▸ **YOUR ASSIGNMENT**
Your answer must be every line below, repeated exactly.

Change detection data
▬▬▬▬▬▬▬▬▬▬

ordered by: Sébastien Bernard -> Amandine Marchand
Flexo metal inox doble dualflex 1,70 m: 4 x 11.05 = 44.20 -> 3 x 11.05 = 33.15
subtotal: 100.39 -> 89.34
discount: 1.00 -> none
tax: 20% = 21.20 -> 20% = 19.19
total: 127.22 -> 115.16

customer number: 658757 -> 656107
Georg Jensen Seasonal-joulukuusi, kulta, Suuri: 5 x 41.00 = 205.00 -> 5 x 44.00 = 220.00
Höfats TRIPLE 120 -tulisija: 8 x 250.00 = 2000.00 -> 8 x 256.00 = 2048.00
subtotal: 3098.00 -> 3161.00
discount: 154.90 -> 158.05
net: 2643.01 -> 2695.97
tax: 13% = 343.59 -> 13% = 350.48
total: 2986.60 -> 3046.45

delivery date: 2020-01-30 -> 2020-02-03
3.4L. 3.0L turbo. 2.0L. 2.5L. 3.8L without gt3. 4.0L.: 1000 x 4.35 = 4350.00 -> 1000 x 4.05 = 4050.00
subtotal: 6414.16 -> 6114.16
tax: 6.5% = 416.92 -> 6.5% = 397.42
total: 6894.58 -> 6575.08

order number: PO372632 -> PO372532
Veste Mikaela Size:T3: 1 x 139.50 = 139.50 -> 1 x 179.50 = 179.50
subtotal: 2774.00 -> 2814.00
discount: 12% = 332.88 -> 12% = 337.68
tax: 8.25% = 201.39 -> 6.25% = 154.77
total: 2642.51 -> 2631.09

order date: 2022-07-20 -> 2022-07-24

▬▬▬▬▬▬▬▬▬▬

▸ **RESPONSE TO THE TASK**
ordered by: Sébastien Bernard -> Amandine Marchand
Flexo metal inox doble dualflex 1,70 m: 4 x 11.05 = 44.20 -> 3 x 11.05 = 33.15
subtotal: 100.39 -> 89.34
discount: 1.00 -> none
tax: 20% = 21.20 -> 20% = 19.19
total: 127.22 -> 115.16

customer number: 658757 -> 656107
Georg Jensen Seasonal-joulukuusi, kulta, Suuri: 5 x 41.00 = 205.00 -> 5 x 44.00 = 220.00
Höfats TRIPLE 120 -tulisija: 8 x 250.00 = 2000.00 -> 8 x 256.00 = 2048.00
subtotal: 3098.00 -> 3161.00
discount: 154.90 -> 158.05
net: 2643.01 -> 2695.97
tax: 13% = 343.59 -> 13% = 350.48
total: 2986.60 -> 3046.45

delivery date: 2020-01-30 -> 2020-02-03
3.4L. 3.0L turbo. 2.0L. 2.5L. 3.8L without gt3. 4.0L.: 1000 x 4.35 = 4350.00 -> 1000 x 4.05 = 4050.00
subtotal: 6414.16 -> 6114.16
tax: 6.5% = 416.92 -> 6.5% = 397.42
total: 6894.58 -> 6575.08

order number: PO372632 -> PO372532
Veste Mikaela Size:T3: 1 x 139.50 = 139.50 -> 1 x 179.50 = 179.50
subtotal: 2774.00 -> 2814.00
discount: 12% = 332.88 -> 12% = 337.68
tax: 8.25% = 201.39 -> 6.25% = 154.77
total: 2642.51 -> 2631.09

order date: 2022-07-20 -> 2022-07-24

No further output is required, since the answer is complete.